A very paranoid friend of mine warned me about EZ Pass the other day. I am one of the few friends he has because I can stand still long enough for him to fill me in on his latest paranoia. His life would collapse and his head would implode if not for his acute sensitivity to black ops, black helicopters and men in black. He thrives on thoughts of Big Brother. But in one of those twisted sexual/fear related hangups, he gets a woody when contemplating using his ATM card. I have always thought it was because he knew somewhere deep in some NSA basement in Maryland his visit is logged and his face tagged. So, he only uses an ATM when he's horny.
This week he is calling himself Jim. Last week I think it was Ted something. He feels he needs to keep his true identity a secret from everyone. I have known him since we were both kids so I know his name is Mike. But I humor him. This week I call him Jim.
So Jim corners me at the hardware store. He is obviously wound tighter than usual. I can tell by the way he is furtively waving at me to meet him in the paint dept. I guess his wife wants to get an EZ Pass for the Turnpike. She commutes to Portland every day and I wonder why she keeps commuting home to Jim every night. Love is surely odd. Anyway, she wants to save a few minutes a week and write a check instead of finding change.
He starts in about how EZ Pass is just the start of a huge government conspiracy to track our wherabouts at all times. That once they have all of us using it, we will always be where they want us to be. I think this is an odd thought, but hey, Jim is an odd fellow and on a roll. He goes on to say that while they may not know exactly where we are, they will know what we are in between of. And that's almost as good as knowing where we are. He says it's the first step in knowing the exact spot we exist in at all times. I nod and say Hmm.

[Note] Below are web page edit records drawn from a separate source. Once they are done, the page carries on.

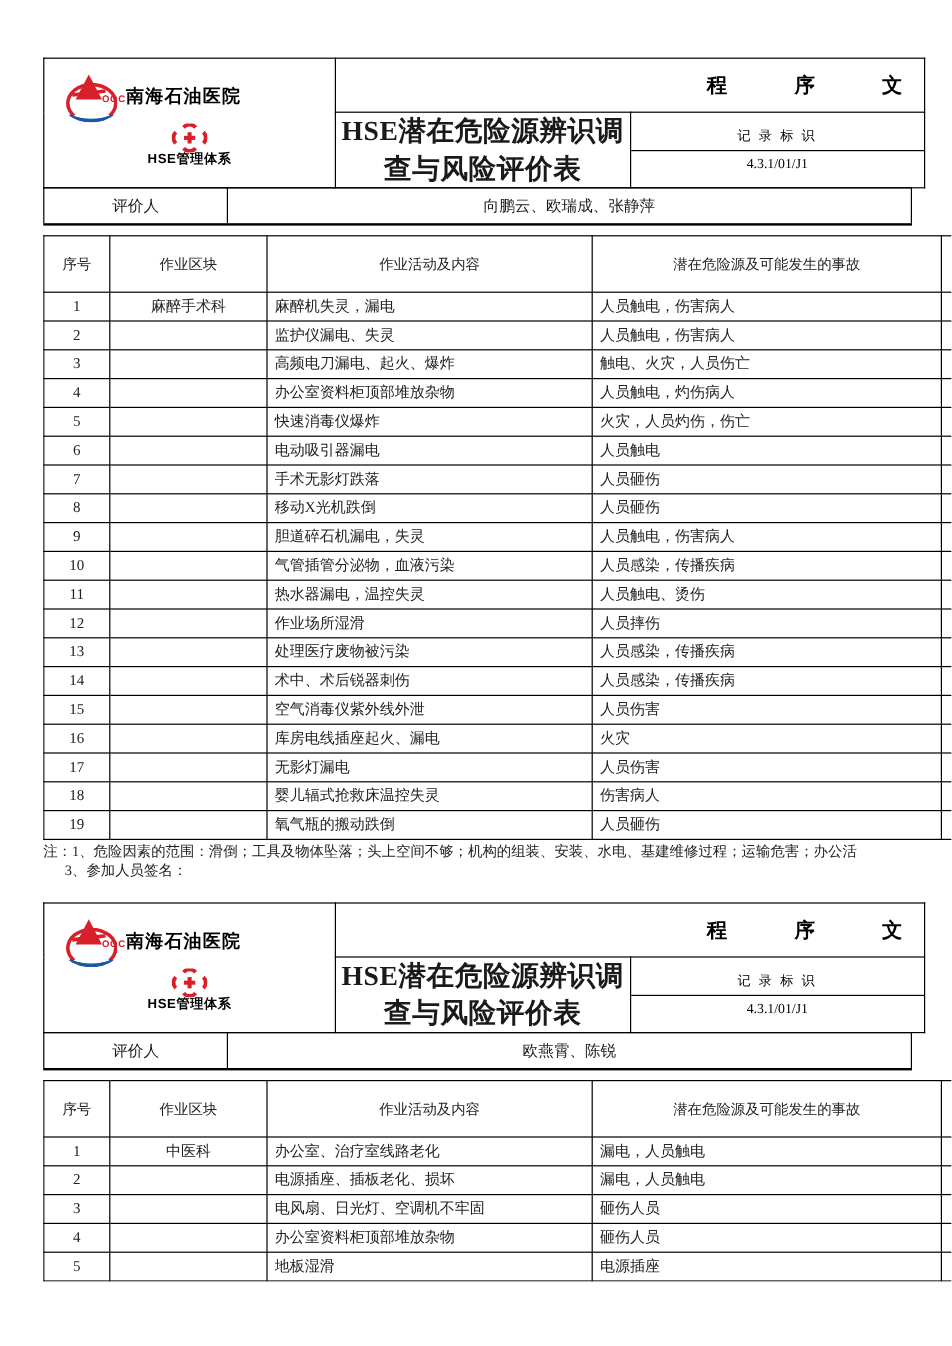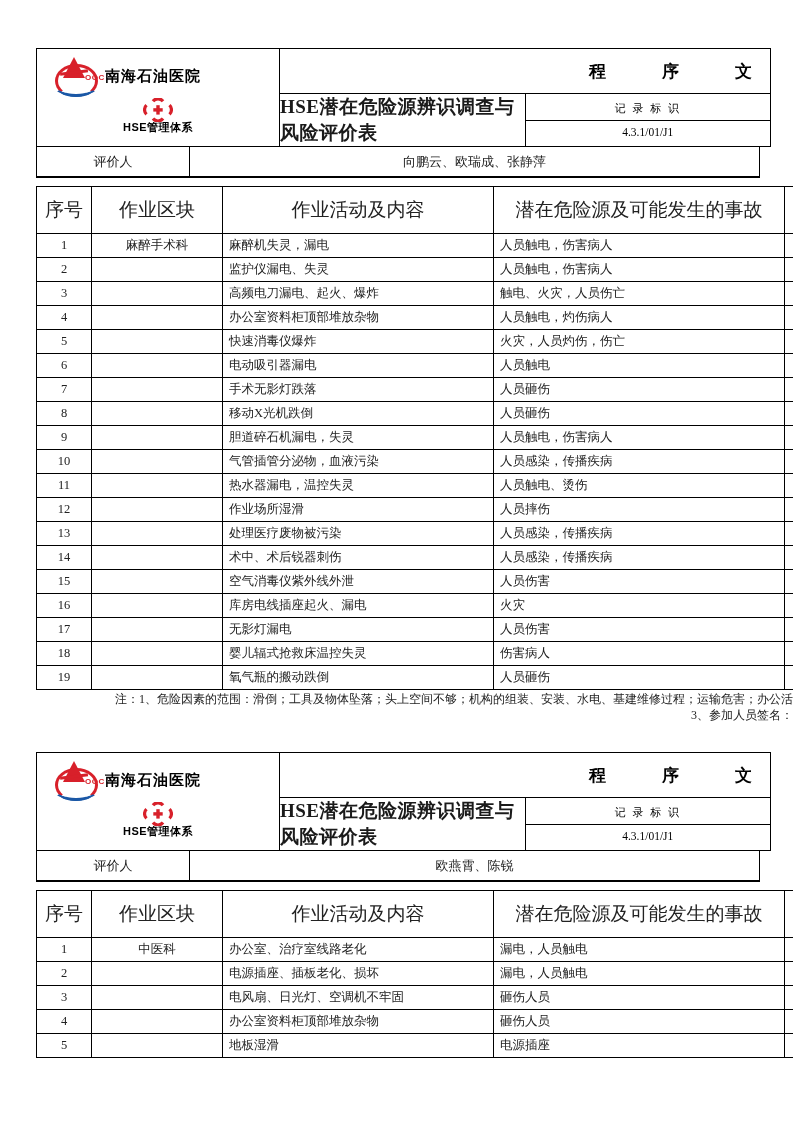"HSE潜在危险源辨识调查与风险评价表" .title-cell { font-size: 19px -> 23px; text-align: none -> center }
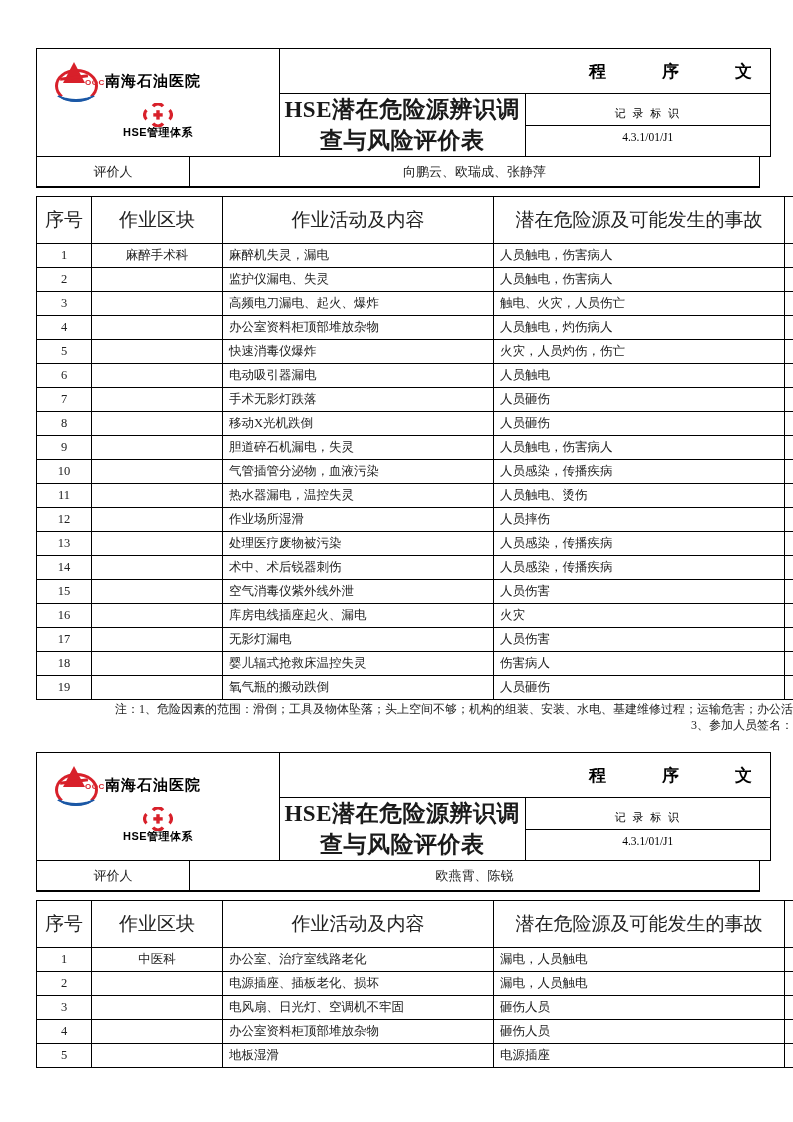"序号" table.data thead th { font-size: 19px -> 12px }
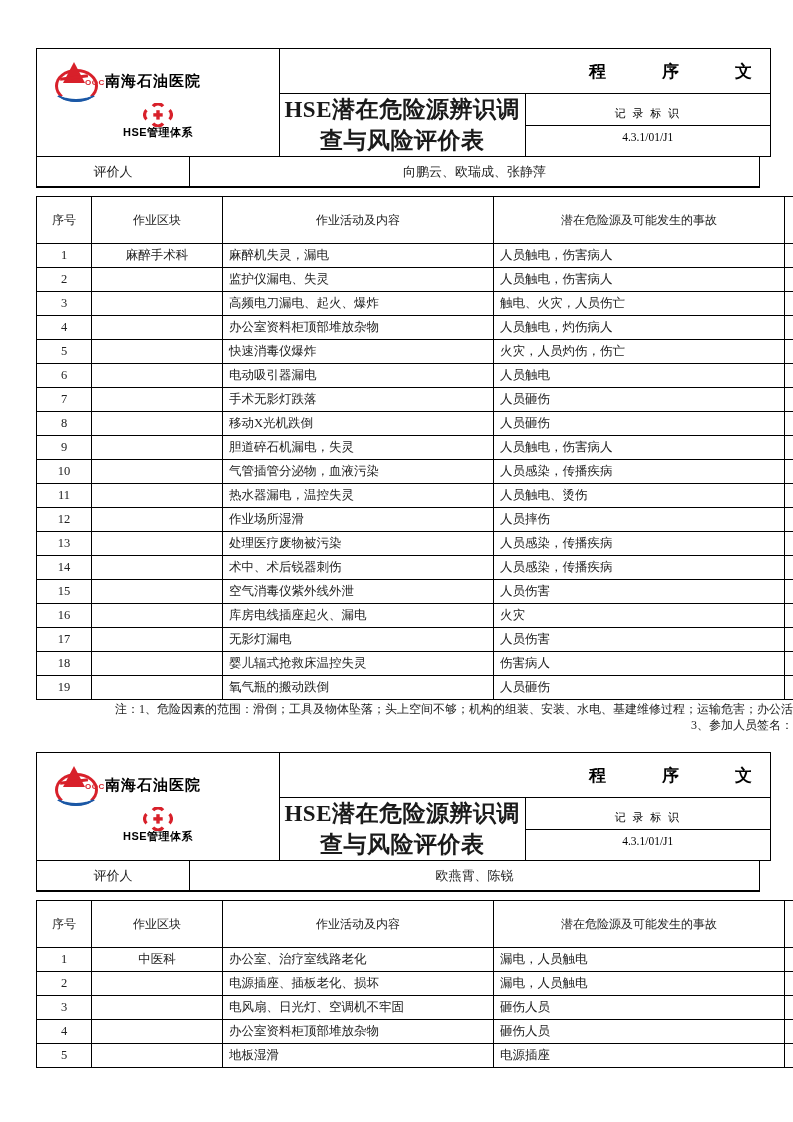"注：1、危险因素的范围：滑倒；工具及物体坠落；头上空间不够；机构的组装、安装、水" .notes .nline { text-align: right -> none }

I ask him won't they just know what his wife is in between of. That since he doesn't have an EZ Pass, he will still be safe? He looks at me incredulously. "Who you kiddin," he says, " If they know where she is, it won't take em long to know where I am." I stupidly ask him how come. "Well, she always knows where I am, and they will always know where she is, so ain't it logical that knowin where she is means they know where I am?"
Hoping to escape this particularily insane train of thought, I refrain from shooting holes in his theory. I don't point out that EZ Pass is only used on toll roads and bridges. And I definitely do not feed his fire with a comment about the GPS options in new cars, or heaven forbid, that cell phone in his pocket. I don't make note that he's just a whacked out ex druggie who sparked up too much dust when he was a young punk. When Jim gets this manic, the safest and most expedient thing to do is - Nod and say Hmm.